Wednesday, September 10, 2025
Learning, Adapting, Growing
Robin Brewer, associate professor of information, shares insights from her first years as both a student and faculty member, and why embracing feedback and curiosity matters most.
Q: Thinking back to your first year as a student, what’s one experience, challenge, or piece of advice that stuck with you?
Be social — a PhD isn’t only about the research but the connections you form along the way. I greatly enjoyed my doctoral experience because I joined organizations, met people in other PhD programs who welcomed ranting and gave advice, and met students from other universities at conferences. Although you asked for one piece of advice, I would also strongly urge students to find a hobby they like to do in their first semester and continue that hobby throughout. Trying to make time for a hobby in the third year can be hard if you haven’t practiced in the first year. My hobby was eating at fun (and wildly cheap) restaurants in Chicago. :)
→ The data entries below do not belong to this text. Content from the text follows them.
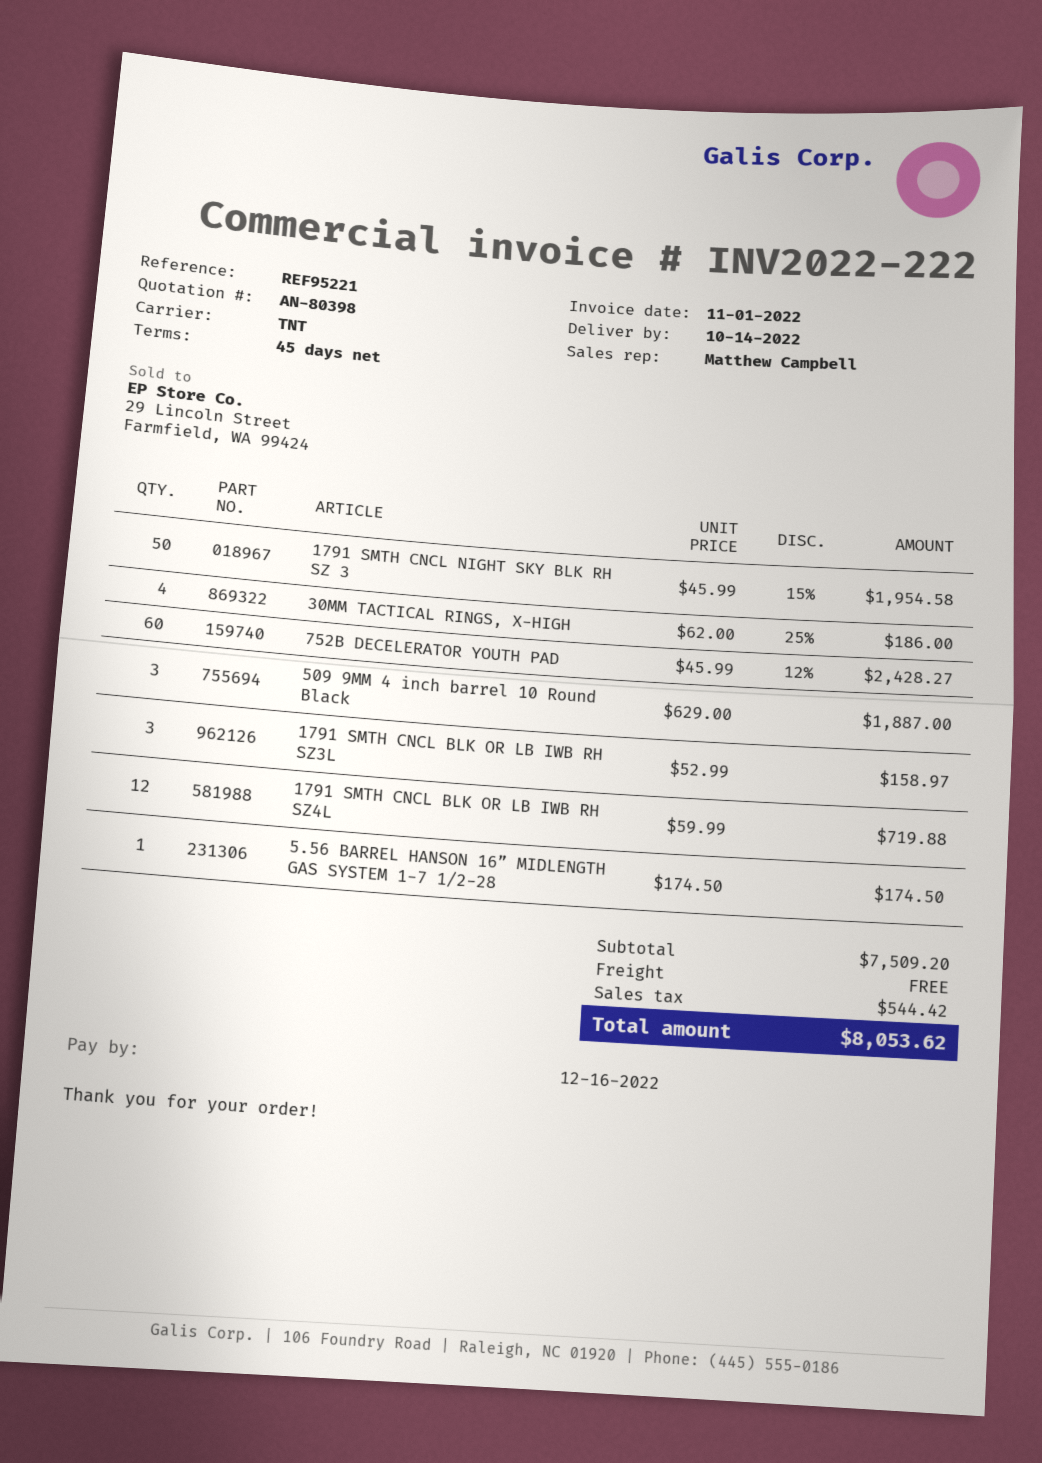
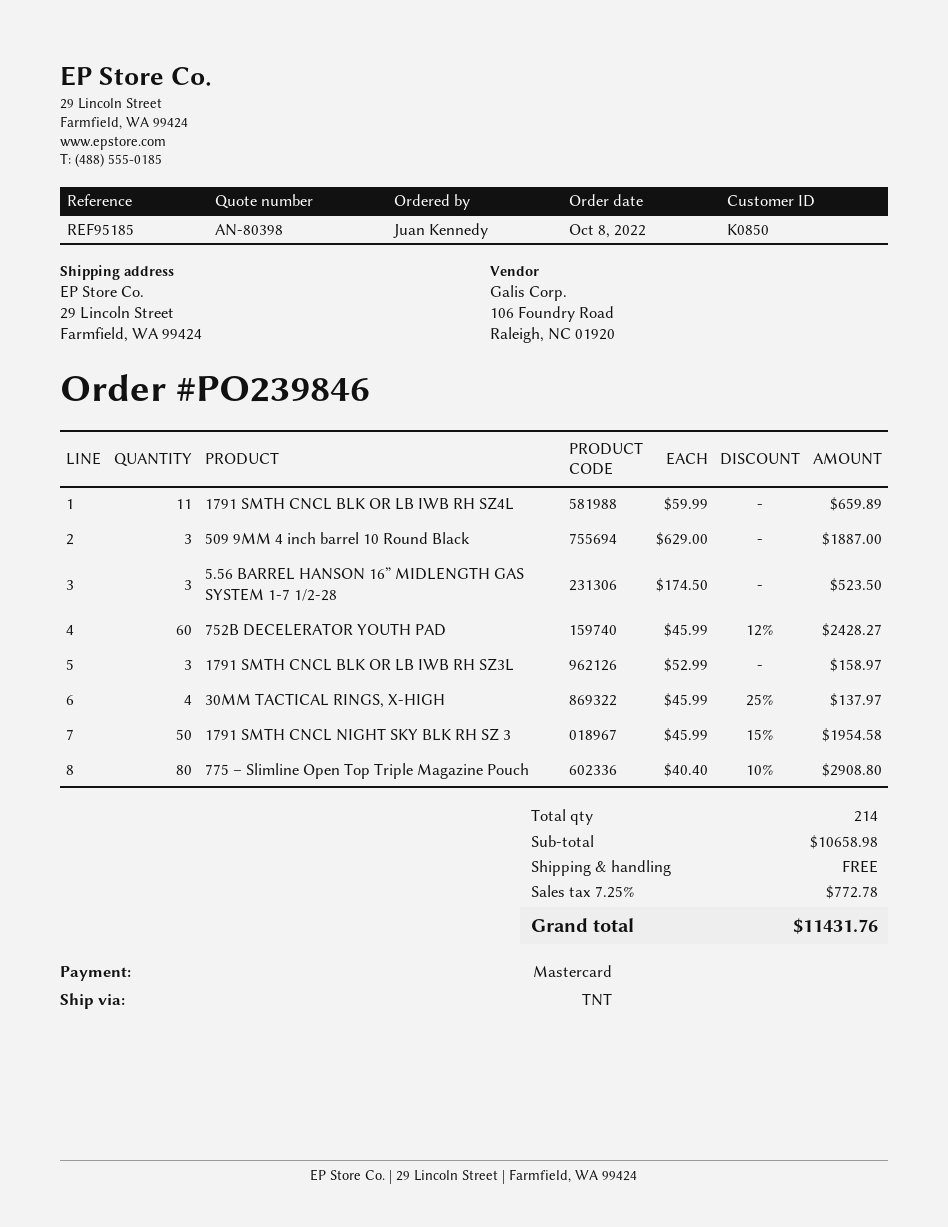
reference: REF95221 -> REF95185
30MM TACTICAL RINGS, X-HIGH: 4 x 62.00 - 25% = 186.00 -> 4 x 45.99 - 25% = 137.97
1791 SMTH CNCL BLK OR LB IWB RH SZ4L: 12 x 59.99 = 719.88 -> 11 x 59.99 = 659.89
5.56 BARREL HANSON 16” MIDLENGTH GAS SYSTEM 1-7 1/2-28: 1 x 174.50 = 174.50 -> 3 x 174.50 = 523.50
775 – Slimline Open Top Triple Magazine Pouch: none -> 80 x 40.40 - 10% = 2908.80
subtotal: 7509.20 -> 10658.98
tax: 544.42 -> 772.78
total: 8053.62 -> 11431.76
Q: What do you remember most about your first year teaching, and how has it shaped the way you show up in the classroom today?
I remember spending a ton of time trying to make every lecture and slide deck perfect during my first year of teaching, thinking that if I spent the time once that I wouldn’t have to spend as much time in the future. Little did I know that starting a tenure-track position in the fall of 2019 would mean that I would have to recreate the class THREE times (synchronous in-person, synchronous remote, synchronous hybrid). But, aside from that, it was an important lesson because it taught me: 1) every cohort of students will have different learning styles/preferences, 2) to adapt, and 3) to avoid trying to be perfect in the classroom. For first-year students engaged in research, a similar lesson will apply: Nothing you share with your advisor will be perfect. Get feedback early and often, and get comfortable with feedback and iteration early.
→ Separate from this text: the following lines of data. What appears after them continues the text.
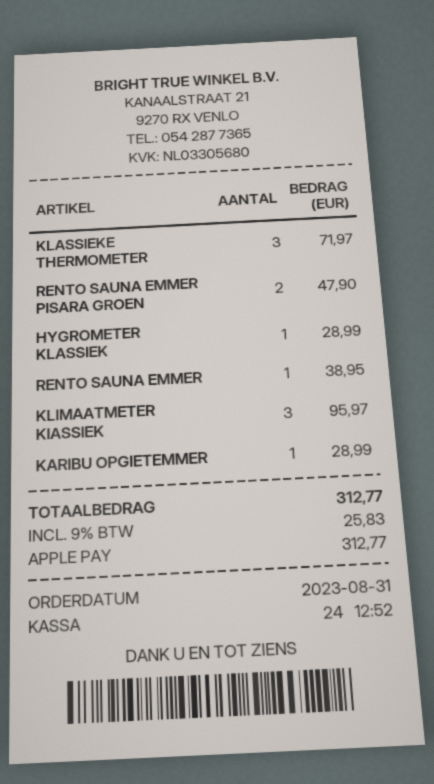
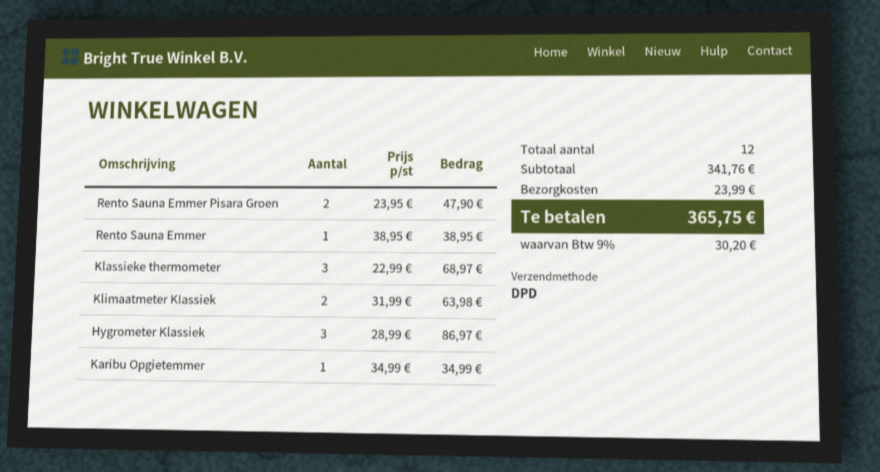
KLASSIEKE THERMOMETER: 3 for 71.97 -> 3 for 68.97
HYGROMETER KLASSIEK: 1 for 28.99 -> 3 for 86.97
KLIMAATMETER KIASSIEK: 3 for 95.97 -> 2 for 63.98
KARIBU OPGIETEMMER: 1 for 28.99 -> 1 for 34.99
shipping: none -> 23.99
tax: 9% = 25.83 -> 9% = 30.20
total: 312.77 -> 365.75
Q: What’s one lesson you’ve learned (either from students or experience) that continues to influence your approach to education?
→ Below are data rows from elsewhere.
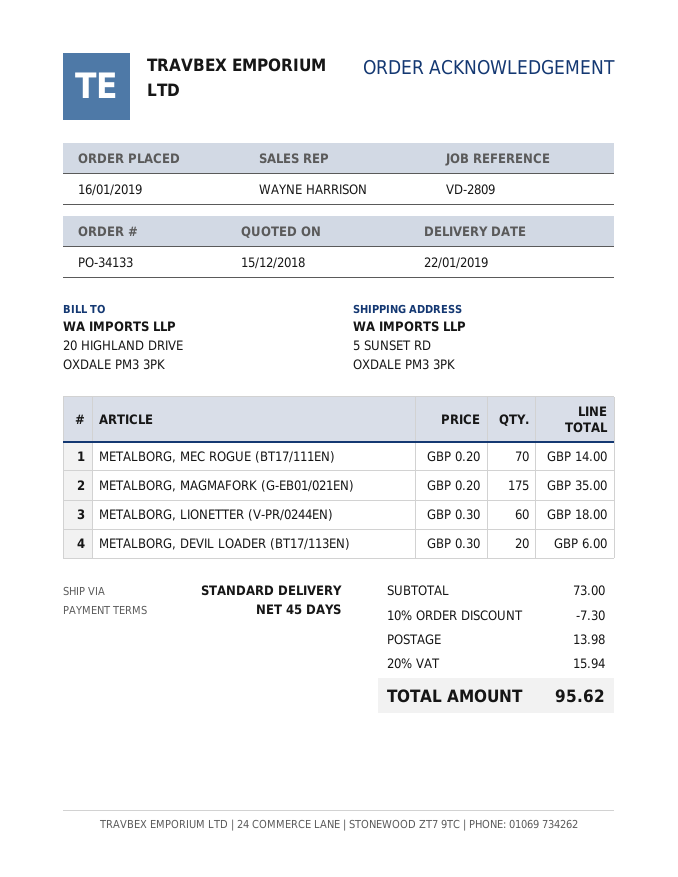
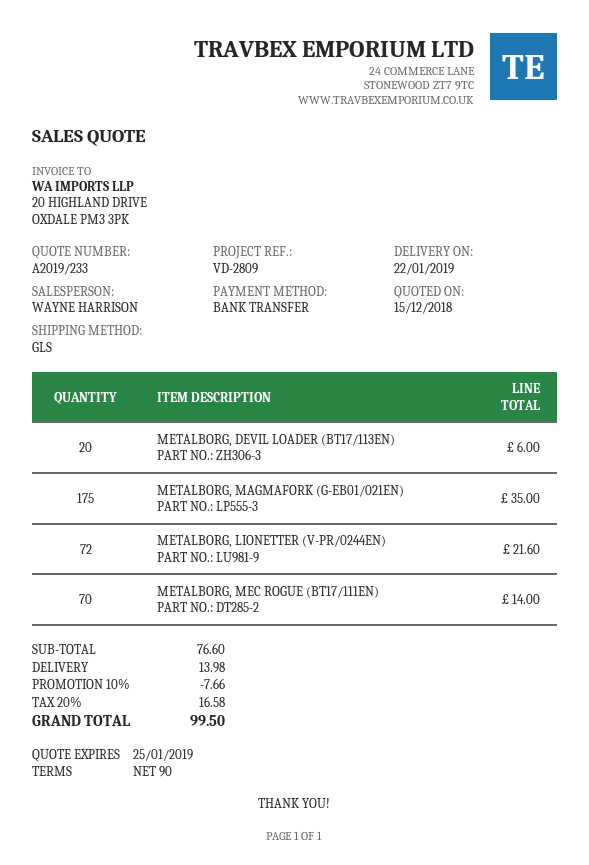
payment terms: 45 days -> 90 days
shipping method: standard -> GLS
METALBORG, LIONETTER (V-PR/0244EN): 60 for 18.00 -> 72 for 21.60
subtotal: 73.00 -> 76.60
discount: 10% = 7.30 -> 10% = 7.66
tax: 20% = 15.94 -> 20% = 16.58
total: 95.62 -> 99.50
My approach to education is to continue to learn. Best practices evolve — think about stances on LLM use for education now vs. three years ago. Always strive to learn as a PhD student, but don’t think that learning only comes from being a student in a class. You can learn from a more senior student, a new idea can come from someone else’s presentation at a conference, a better work process or vision for your career can come from an internship. Continue learning! (It’s also great for neuroplasticity in later life, from an aging researcher.)